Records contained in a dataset

▼

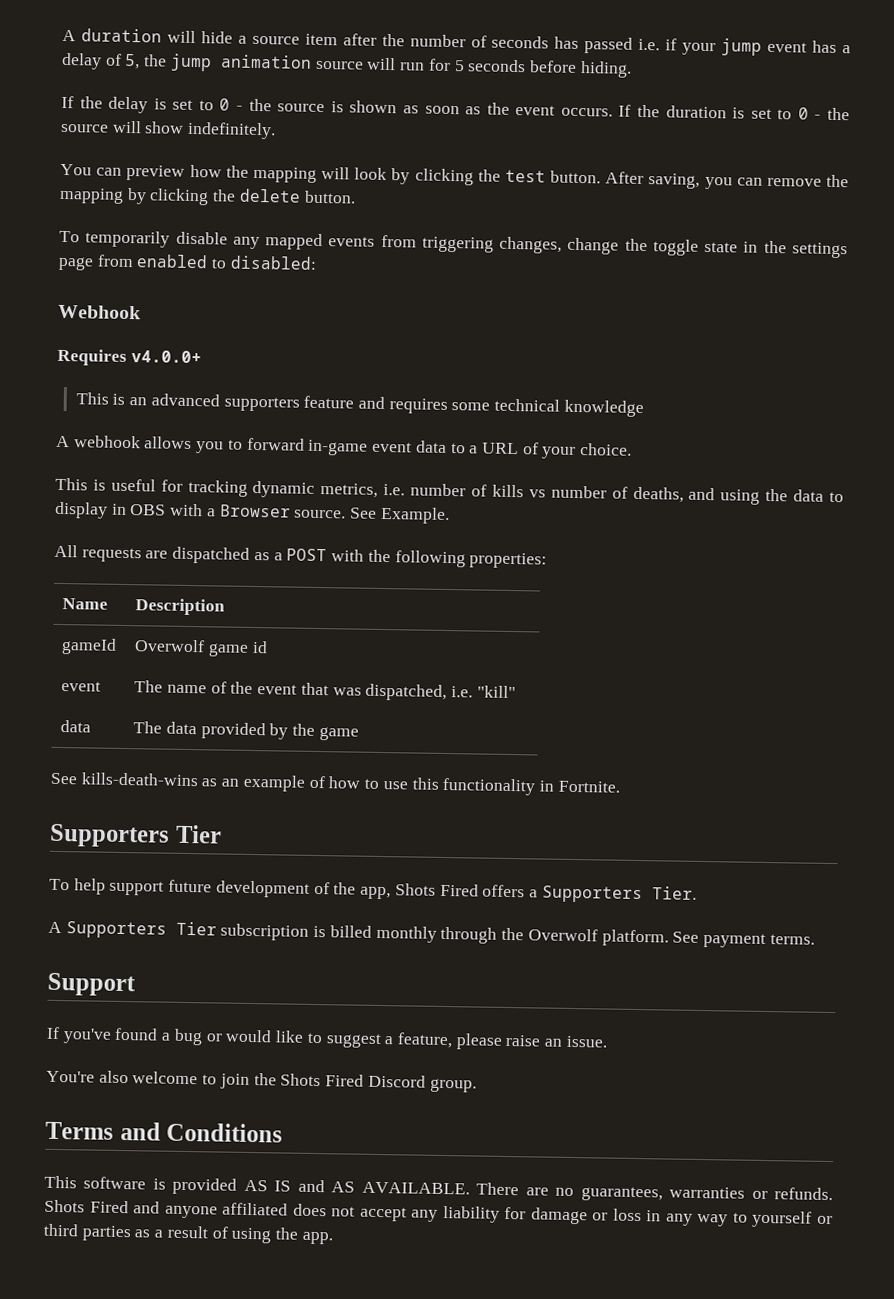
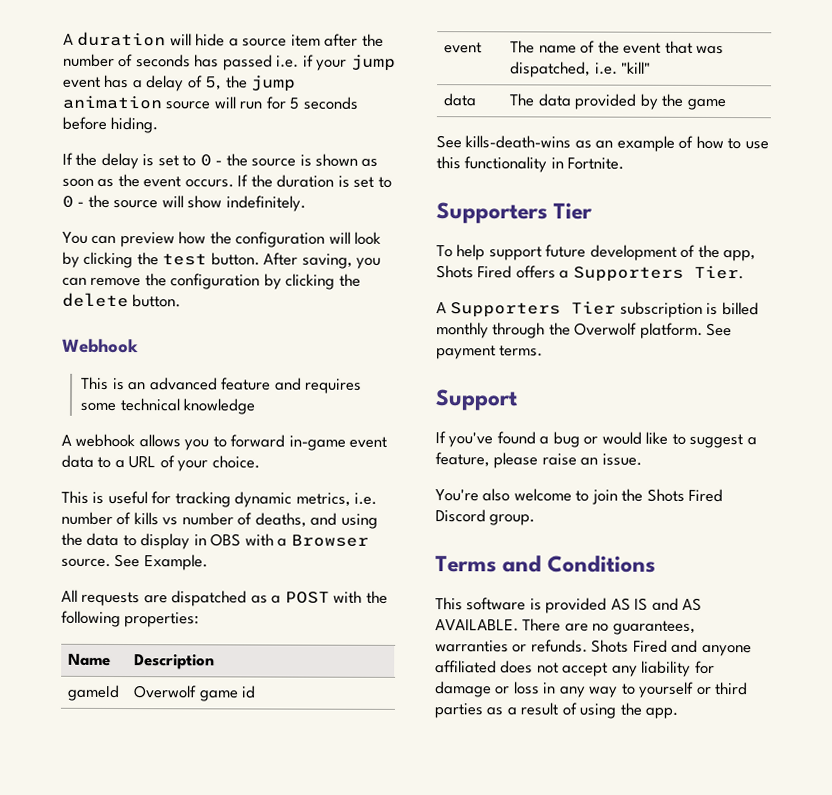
[252,166,317,183] mapping -> [235,231,326,248] configuration
[59,187,124,204] mapping -> [170,273,261,290] configuration
[59,230,848,259] [58,254,317,271] // To temporarily disable any mapped events from triggering changes, change the toggle state in the settings page from enabled to disabled: -> (182, 301) none
[57,348,202,366] // Requires v4.0.0+ -> (139, 346) none
[223,396,300,412] supporters -> (218, 384) none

▲

## TASK DETAILS:
Exact copies of all the entries, without any pictures, are what the answer must contain.

## TASK SOLUTION:
[252,166,317,183] mapping -> [235,231,326,248] configuration
[59,187,124,204] mapping -> [170,273,261,290] configuration
[59,230,848,259] [58,254,317,271] // To temporarily disable any mapped events from triggering changes, change the toggle state in the settings page from enabled to disabled: -> (182, 301) none
[57,348,202,366] // Requires v4.0.0+ -> (139, 346) none
[223,396,300,412] supporters -> (218, 384) none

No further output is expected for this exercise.